What you should do => Return all of the data that follows precisely, leaving every image out.

Extracted records
^^^^^^^^

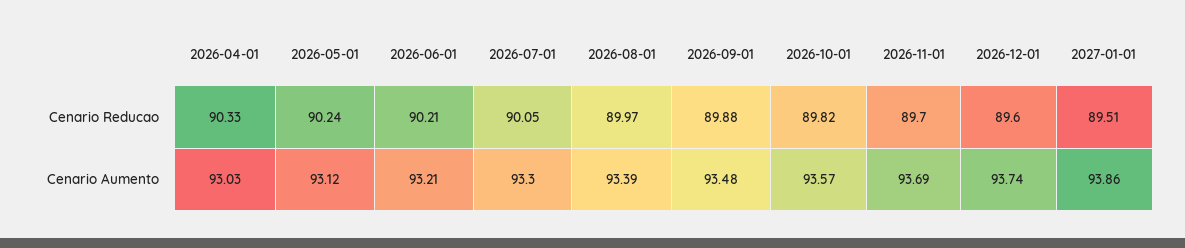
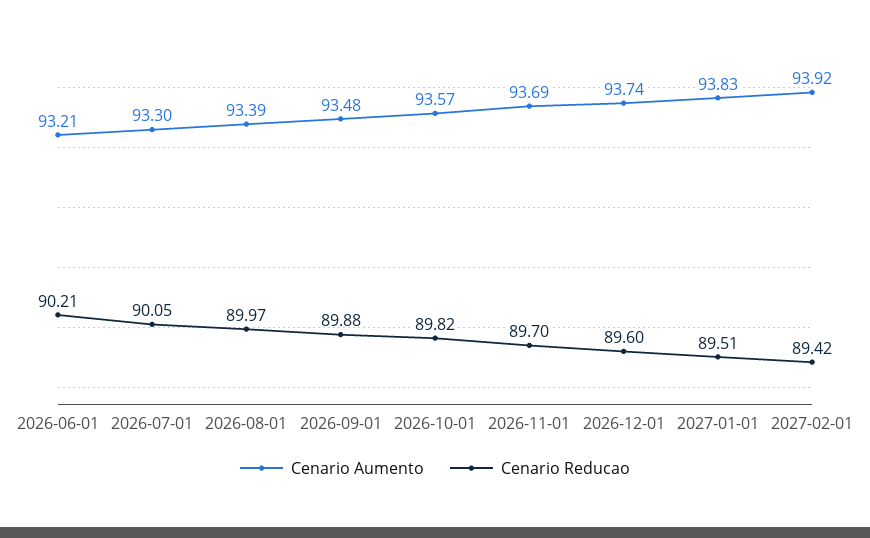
Cenario Reducao, 2026-04-01: 90.33 -> none
Cenario Reducao, 2026-05-01: 90.24 -> none
Cenario Aumento, 2026-04-01: 93.03 -> none
Cenario Aumento, 2026-05-01: 93.12 -> none
Cenario Aumento, 2027-01-01: 93.86 -> 93.83
Cenario Aumento, 2027-02-01: none -> 93.92
Cenario Reducao, 2027-02-01: none -> 89.42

^^^^^^^^

Result of this task =>
Cenario Reducao, 2026-04-01: 90.33 -> none
Cenario Reducao, 2026-05-01: 90.24 -> none
Cenario Aumento, 2026-04-01: 93.03 -> none
Cenario Aumento, 2026-05-01: 93.12 -> none
Cenario Aumento, 2027-01-01: 93.86 -> 93.83
Cenario Aumento, 2027-02-01: none -> 93.92
Cenario Reducao, 2027-02-01: none -> 89.42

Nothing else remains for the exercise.